Meine Damen und Herren! Die Antragssoftware war nicht fertig, und auch mit der EU-Kommission war der Beihilferahmen nicht geklärt. Ich habe das bereits in der letzten Landtagssitzung kritisiert, weil das ein schlechtes Licht auf die politischen Entscheider und damit letztlich auf uns wirft.

Meine Damen und Herren, jetzt kommen auch noch kriminelle Machenschaften hinzu, die womöglich dazu führten, dass Betrüger Gelder abgegriffen haben und die ehrlichen Unternehmen noch länger auf ihre Unterstützung warten müssen. Im Namen meiner Fraktion verurteile ich dieses Geschäftsgebaren. Das gehört sich nicht in einer Krise.

(Beifall)

Meine Damen und Herren! Das ist aus der Sicht der CDU-Fraktion deswegen misslich, da die Bundesregierung mit den finanziellen Hilfen eigentlich ein starkes politisches Signal setzen wollte, dieses Signal aber nun nur zögerlich dort ankommt, wo es dringend gebraucht wird.

Ich glaube, jeder kann sich, wenn er durch die Brille eines Unternehmers schaut, der täglich seine Kontoauszüge prüft, weil er auf dieses Geld wartet, vielleicht ein Stück weit in diese schwierige Situation hineinversetzen, um die niemand zu beneiden ist. Es muss unser Antrieb sein, hier dran zu bleiben, Druck auszuüben, damit möglichst schnell geholfen werden kann.

Ich bin deswegen froh, dass der Bund ein zusätzliches Härtefallprogramm angekündigt hat, und hoffe inständig, dass dies in der Verantwortung der Länder bewirtschaftet wird; denn das können wir im Land wirklich besser, als zentral über den Bund organisieren.

Diese Hoffnung wollen wir als Koalition mit der Forderung nach einem unkomplizierten Prüf- und Auszahlungsverfahren verbinden, so wie es in unserem Alternativantrag vermerkt ist. Der Minister hat es sehr treffend beschrieben; das findet auch unsere Unterstützung.

Das Land Sachsen-Anhalt hat im letzten Jahr gezeigt, dass es in der Lage ist, die Mittel mit einem großen Nothilfeprogramm in kurzer Zeit auszuzahlen.
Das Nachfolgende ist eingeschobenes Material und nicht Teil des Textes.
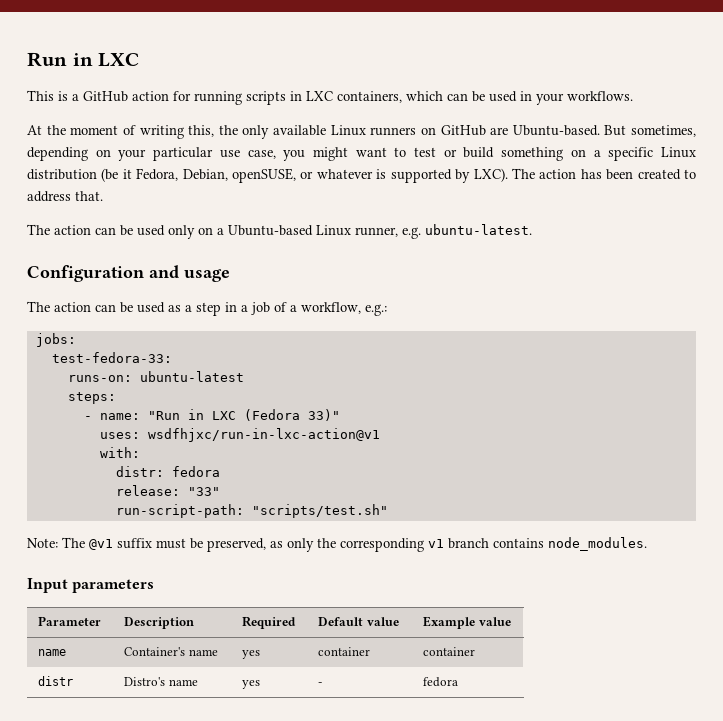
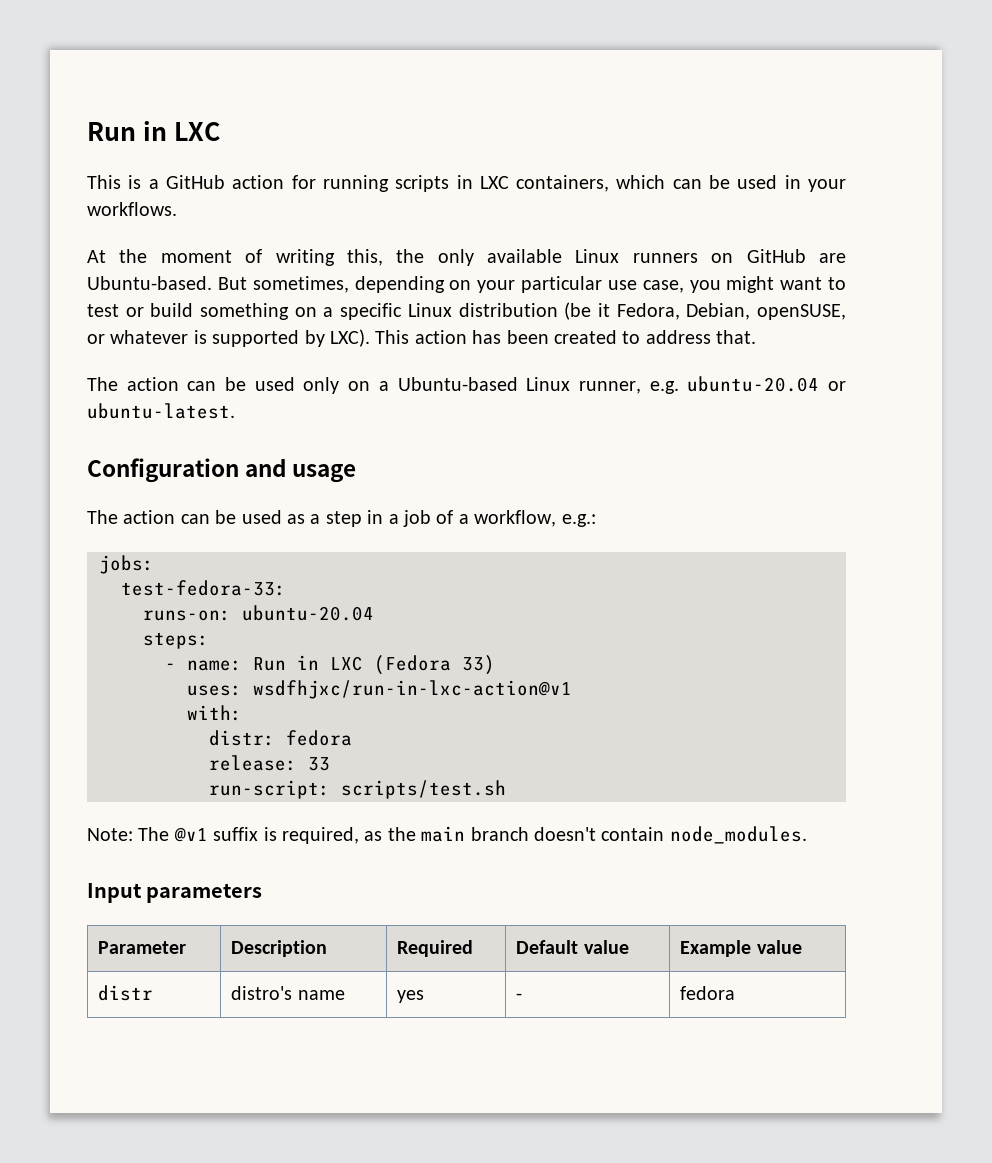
[511,168,535,179] The -> [375,330,410,344] This
(421, 233) none -> [687,376,847,392] ubuntu-20.04 or
[139,371,244,382] ubuntu-latest -> [242,605,374,621] ubuntu-20.04
[147,411,180,420] "Run -> [253,657,286,671] Run
[307,409,340,421] 33)" -> [462,655,495,675] 33)
[187,487,220,496] [115,504,388,518] "33" // run-script-path: "scripts/test.sh" -> [308,757,330,771] [209,780,506,799] 33 // run-script: scripts/test.sh
[156,538,544,552] must be preserved, as only the corresponding v1 branch contains -> [263,826,665,844] is required, as the main branch doesn't contain
[38,649,67,656] [124,647,218,656] [242,650,261,659] [318,647,371,656] [423,647,476,656] // name | Container's name | yes | container | container -> (802, 947) none
[124,677,166,686] Distro's -> [231,986,293,1000] distro's

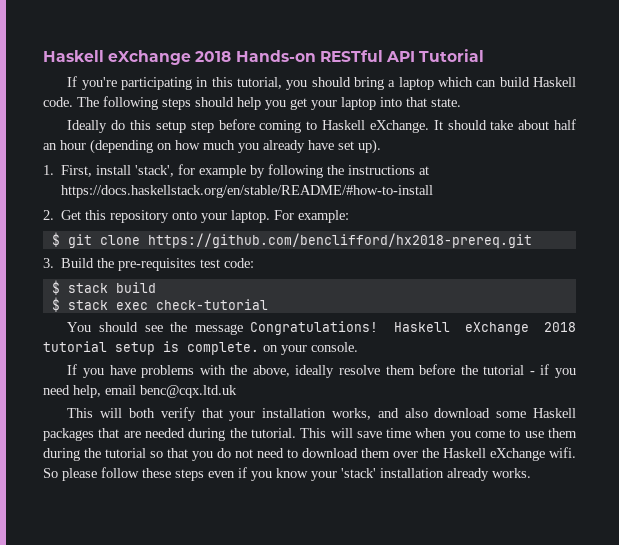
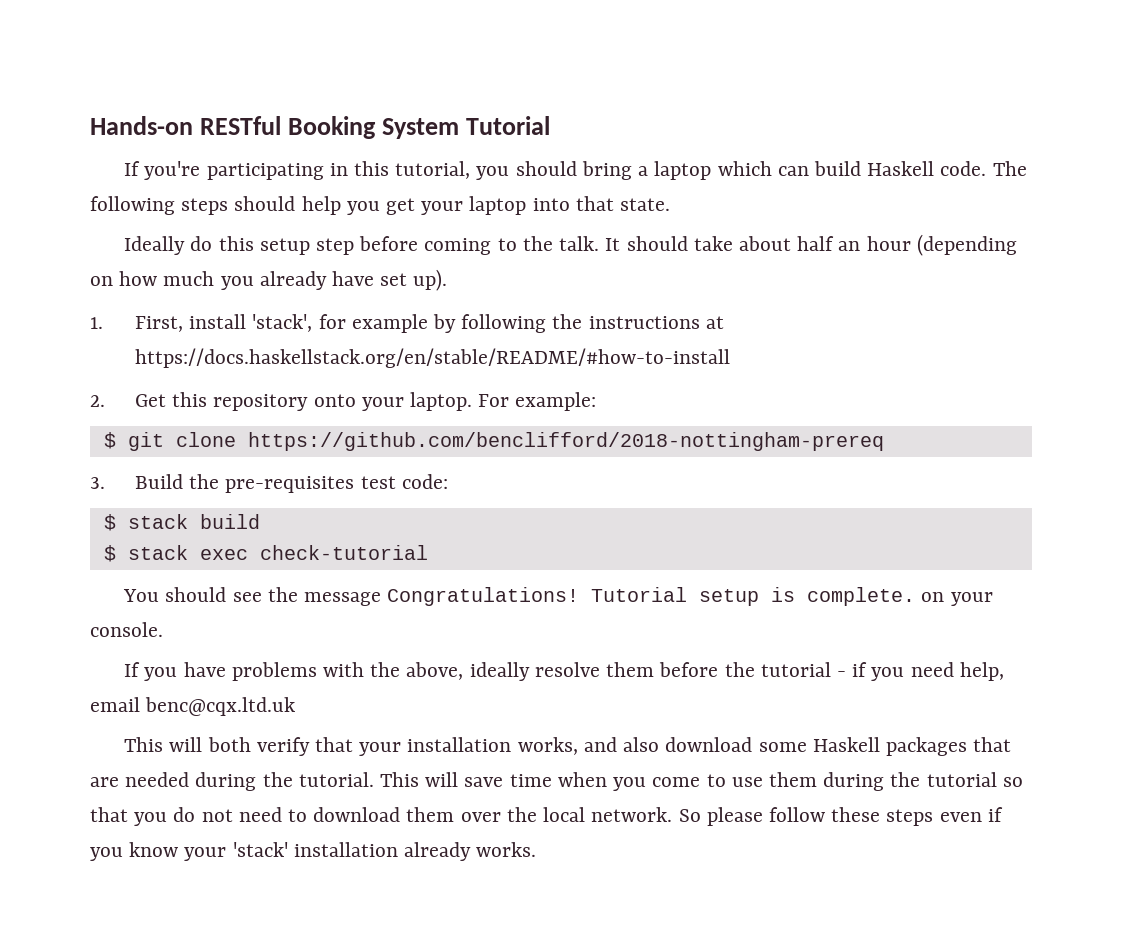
[43,50,415,65] Haskell eXchange 2018 Hands-on RESTful API -> [90,116,459,139] Hands-on RESTful Booking System
[322,120,429,133] Haskell eXchange. -> [522,236,600,251] the talk.
[147,233,532,248] https://github.com/benclifford/hx2018-prereq.git -> [247,432,884,451] https://github.com/benclifford/2018-nottingham-prereq
[393,322,576,335] [43,341,107,352] Haskell eXchange 2018 tutorial -> [591,587,688,602] Tutorial
[443,447,576,461] Haskell eXchange wifi. -> [543,807,673,822] local network.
Momentan wissen wir allerdings nur, dass der Bund 1,5 Milliarden € zur Verfügung stellt und diese Mittel nach dem Königsteiner Schlüssel verteilt werden.

Trotzdem danke ich schon jetzt unserem Finanzminister Herrn Michael Richter, dass er ohne mit der Wimper zu zucken, einen Zuschuss des Landes in Höhe von 50 % bereitstellt.

(Beifall)

Meine Damen und Herren! Die Koalitionsfraktionen haben einen gemeinsamen Alternativantrag vorgelegt. Ich würde mich freuen, wenn er breite Zustimmung findet, denn er würde uns helfen, den Unternehmen möglichst schnell und unbürokratisch zu helfen. - Vielen Dank.